Required work
An exact copy is required of every line from the one with "[244,408,255,423] [] -> [595,135,613,149] [x]" through the end of the data below, and the pictures must stay out of it.

= = = = =

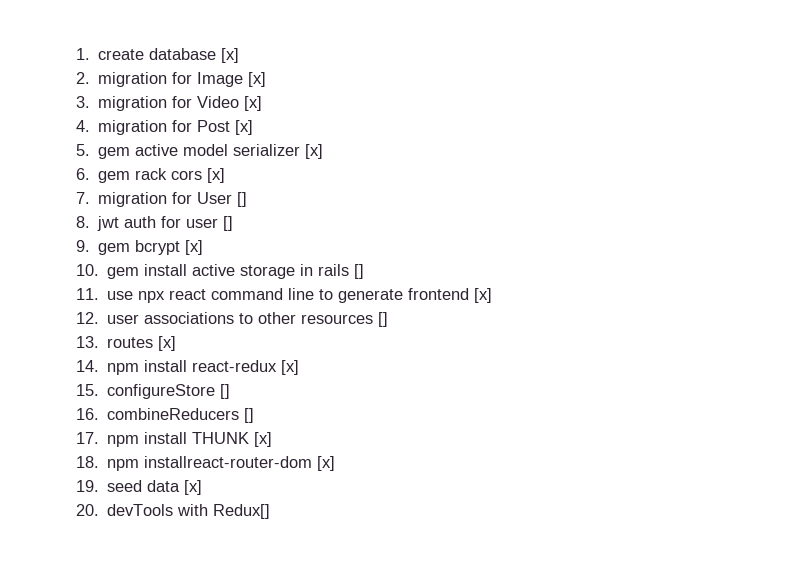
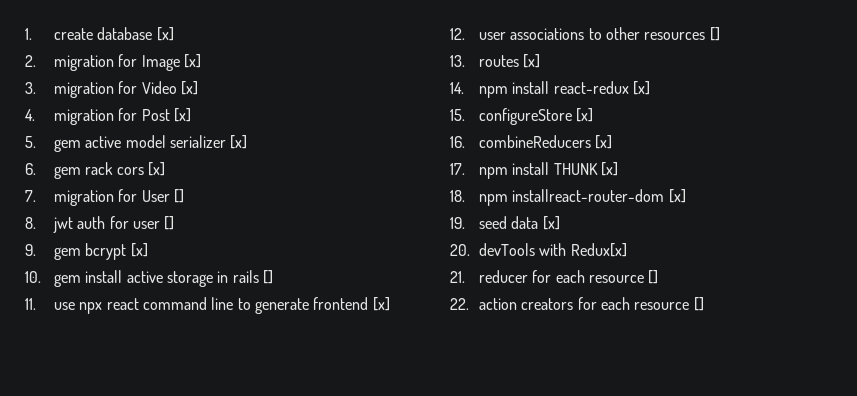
[220,384,231,399] [] -> [576,108,594,122] [x]
[244,408,255,423] [] -> [595,135,613,149] [x]
[213,504,271,519] Redux[] -> [570,243,627,257] [450,270,659,284] [450,297,704,311] Redux[x] // 21. reducer for each resource [] // 22. action creators for each resource []

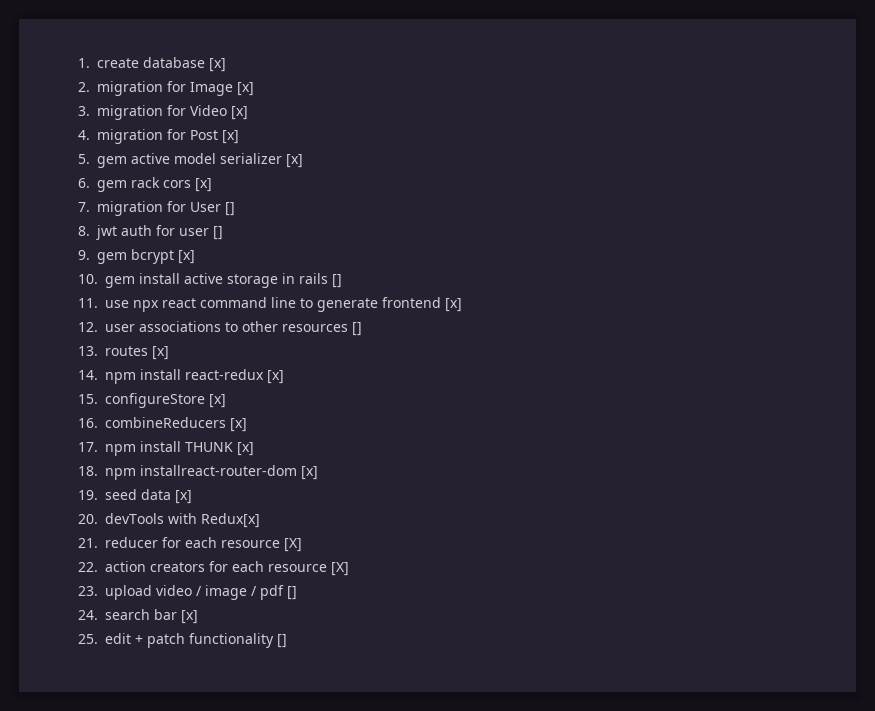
[648,270,659,284] [] -> [284,538,302,552] [X]
(690, 306) none -> [331,562,349,576] [78,585,297,600] [78,609,198,624] [78,633,274,648] [X] // 23. upload video / image / pdf [] // 24. search bar [x] // 25. edit + patch functionality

= = = = =

Response
[244,408,255,423] [] -> [595,135,613,149] [x]
[213,504,271,519] Redux[] -> [570,243,627,257] [450,270,659,284] [450,297,704,311] Redux[x] // 21. reducer for each resource [] // 22. action creators for each resource []

[648,270,659,284] [] -> [284,538,302,552] [X]
(690, 306) none -> [331,562,349,576] [78,585,297,600] [78,609,198,624] [78,633,274,648] [X] // 23. upload video / image / pdf [] // 24. search bar [x] // 25. edit + patch functionality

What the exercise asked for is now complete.